● What you need to do:
Set the records down again, exactly, without their images.

*** Opening Data section ***

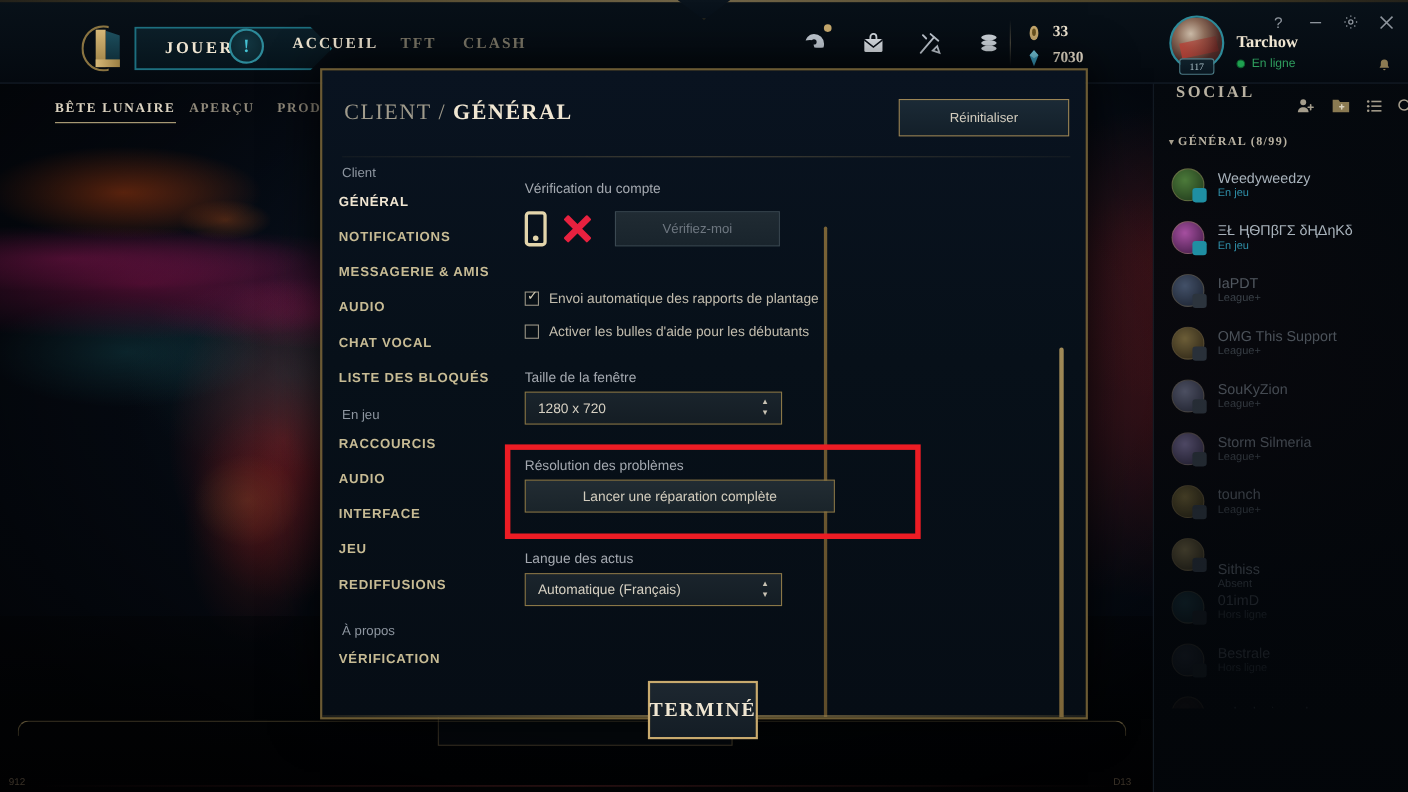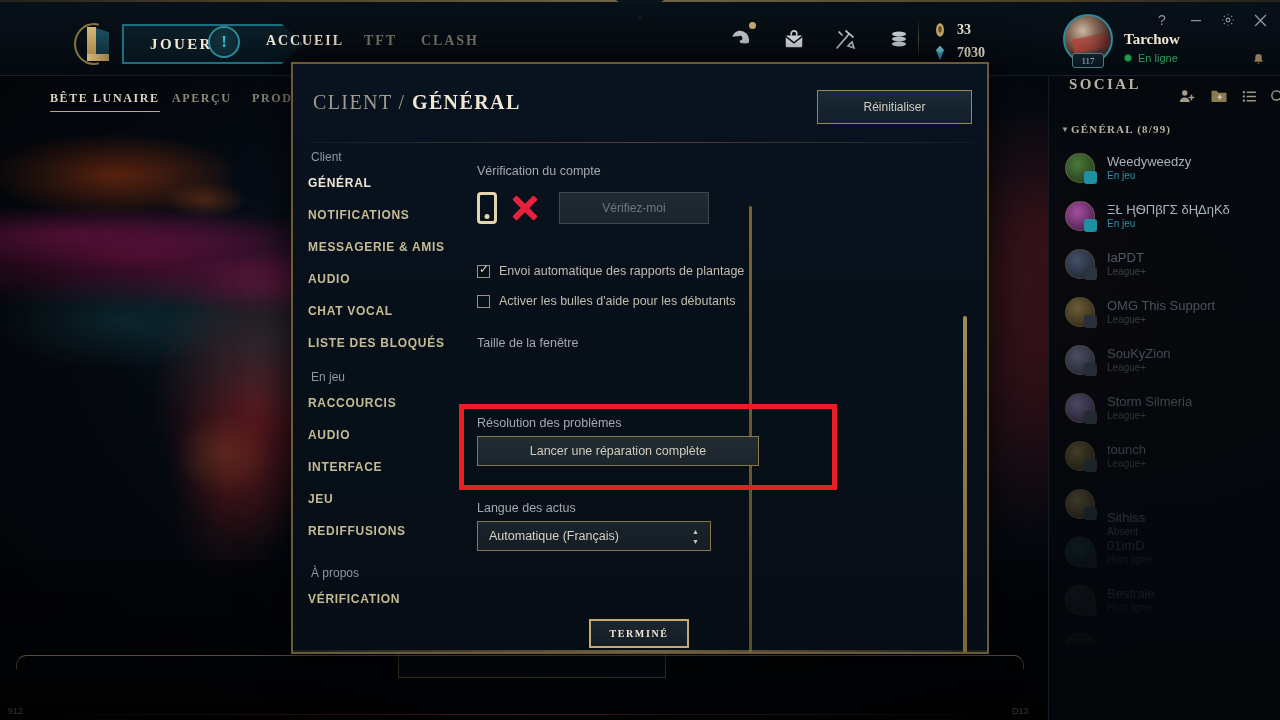--- a/index.html
+++ b/index.html
@@ -761,6 +761,13 @@
     </div>
 
     <div class="sec-label" id="lbl-window">Taille de la fenêtre</div>
+    <div id="sel-window">
+      <span class="val">1280 x 720</span>
+      <span class="spin">
+            <span>▲</span>
+            <span>▼</span>
+          </span>
+    </div>
 
     <div id="red-box" style="border-color: rgb(237, 28, 36);"></div>
     <div class="sec-label" id="lbl-repair">Résolution des problèmes</div>

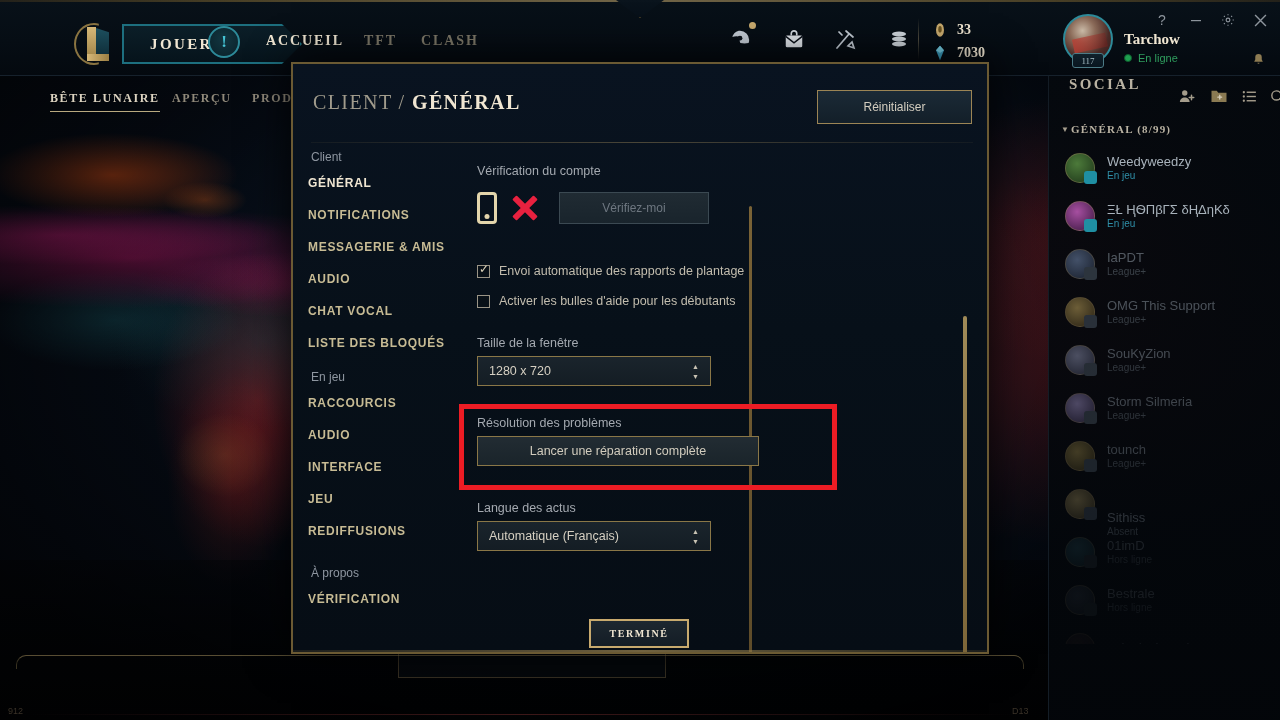--- a/index.html
+++ b/index.html
@@ -415,10 +415,10 @@
     background:linear-gradient(90deg,rgba(110,94,56,.2),rgba(150,128,78,.75),rgba(110,94,56,.2));
   }
   #done-btn{
-    position:absolute; left:589px; top:619px; width:100px; height:29px;
+    position:absolute; left:589px; top:619px; width:100px; height:53px;
     background:linear-gradient(180deg,#1d2730,#141d25);
     border:2px solid #c8aa6e;
-    color:#f0e6d2; font-size:10px; font-weight:bold; letter-spacing:1.6px;
+    color:#f0e6d2; font-size:18px; font-weight:bold; letter-spacing:1.6px;
     display:flex; align-items:center; justify-content:center; cursor:pointer;
     font-family:"Liberation Serif", serif; z-index:45;
   }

*** Closing Data section ***

● Output for this exercise:
--- a/index.html
+++ b/index.html
@@ -761,6 +761,13 @@
     </div>
 
     <div class="sec-label" id="lbl-window">Taille de la fenêtre</div>
+    <div id="sel-window">
+      <span class="val">1280 x 720</span>
+      <span class="spin">
+            <span>▲</span>
+            <span>▼</span>
+          </span>
+    </div>
 
     <div id="red-box" style="border-color: rgb(237, 28, 36);"></div>
     <div class="sec-label" id="lbl-repair">Résolution des problèmes</div>

--- a/index.html
+++ b/index.html
@@ -415,10 +415,10 @@
     background:linear-gradient(90deg,rgba(110,94,56,.2),rgba(150,128,78,.75),rgba(110,94,56,.2));
   }
   #done-btn{
-    position:absolute; left:589px; top:619px; width:100px; height:29px;
+    position:absolute; left:589px; top:619px; width:100px; height:53px;
     background:linear-gradient(180deg,#1d2730,#141d25);
     border:2px solid #c8aa6e;
-    color:#f0e6d2; font-size:10px; font-weight:bold; letter-spacing:1.6px;
+    color:#f0e6d2; font-size:18px; font-weight:bold; letter-spacing:1.6px;
     display:flex; align-items:center; justify-content:center; cursor:pointer;
     font-family:"Liberation Serif", serif; z-index:45;
   }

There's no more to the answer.